Authorities have virtually locked down Bangkok and several other provinces, warning of a looming crisis at hospitals where ICU beds are now in short supply.

However, about 3.4 million people, or just 4.8%, of the nearly 70 million population, have been fully vaccinated, according to Thai health authorities.

FILE - People receive the first dose of AstraZeneca COVID-19 vaccine  as Thailand starts a mass inoculation at a gymnasium inside the Thammasat University in Pathum Thani, Thailand, June 7, 2021.
FILE - People receive the first dose of AstraZeneca COVID-19 vaccine  as Thailand starts a mass inoculation at a gymnasium inside the Thammasat University in Pathum Thani, Thailand, June 7, 2021.

If the virus continues to spread, the World Bank said the country’s growth could be reduced to a measly 1.2% this year, well below regional projections.

The country is trying to lure back vaccinated visitors, starting with the islands of Phuket and Samui, which reopened on Thursday as the country looks to resuscitate a key sector that accounted for around a fifth of GDP before the pandemic.

FILE - In this March 26, 2020, photo, tourists swim on a beach, Phuket, Thailand.
FILE - In this March 26, 2020, photo, tourists swim on a beach, Phuket, Thailand.

Thailand recorded 40 million tourist arrivals in 2019, but the expected number in 2021 has been lowered sharply from a previous forecast of 4 million to 5 million to just 600,000, the bank said.

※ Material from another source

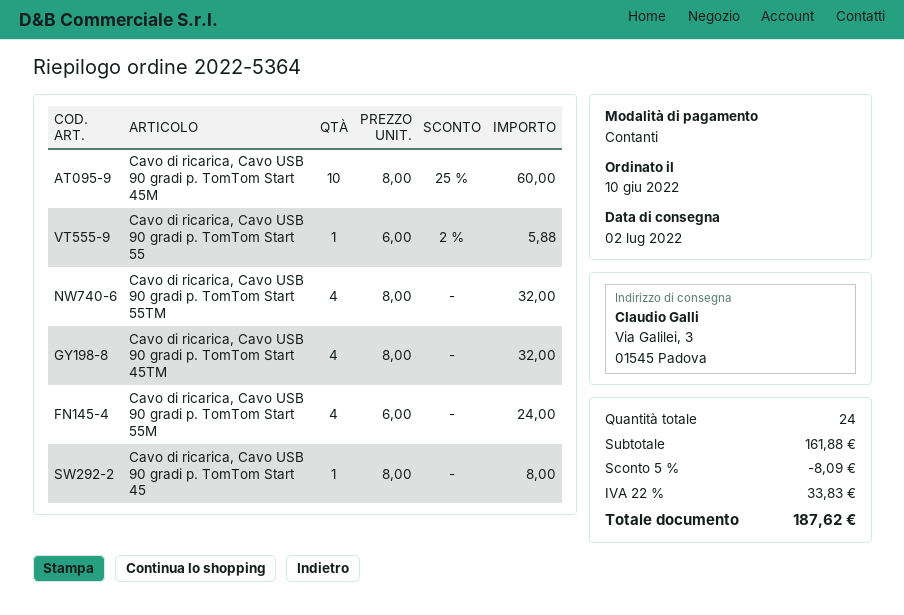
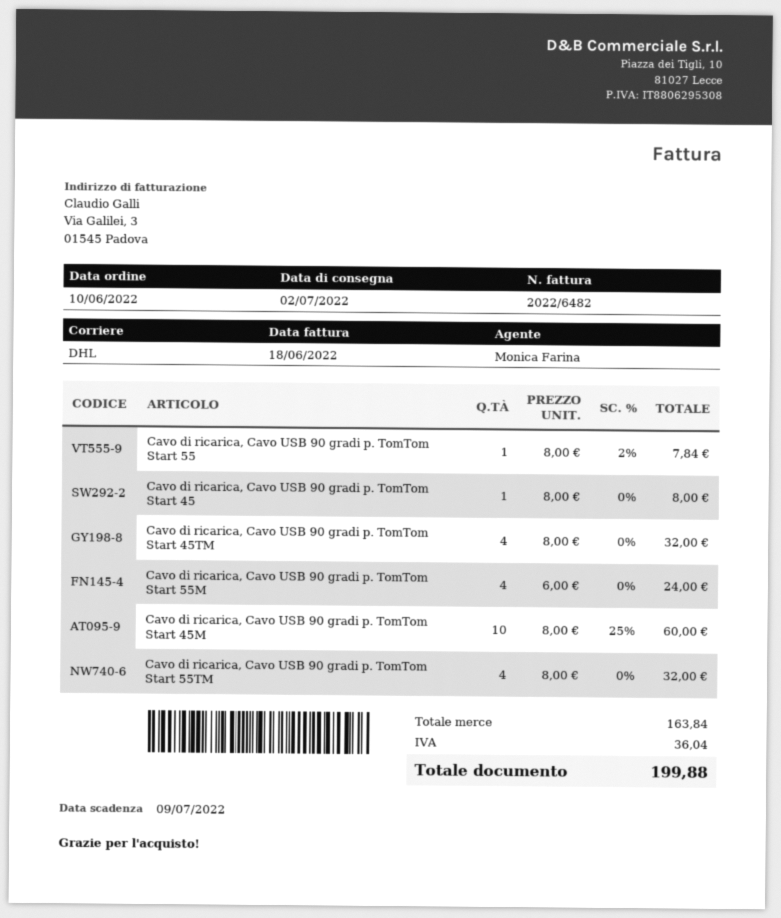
Cavo di ricarica, Cavo USB 90 gradi p. TomTom Start 55: 1 x 6.00 - 2% = 5.88 -> 1 x 8.00 - 2% = 7.84
subtotal: 161.88 -> 163.84
discount: 5% = 8.09 -> none
tax: 33.83 -> 36.04
total: 187.62 -> 199.88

The arch-royalist government of Prime Minister Prayuth Chan-ocha has pumped $45 billion into the economy to provide relief to the unemployed and stir spending with $15 billion about to be dispersed in coming weeks.

The report praised the government’s massive stimulus, which began in April of last year.

It forecast that a strong rebound in global demand will likely bring an export boom to Thailand, giving the government the ability to borrow further should it need to.

However, the latest outbreak has thrown a cloud over the recovery.

Vaccines are seen as the only way out of the pandemic, but the biggest risk is that vaccine progress “is not as fast as we hoped for,” Hansl said.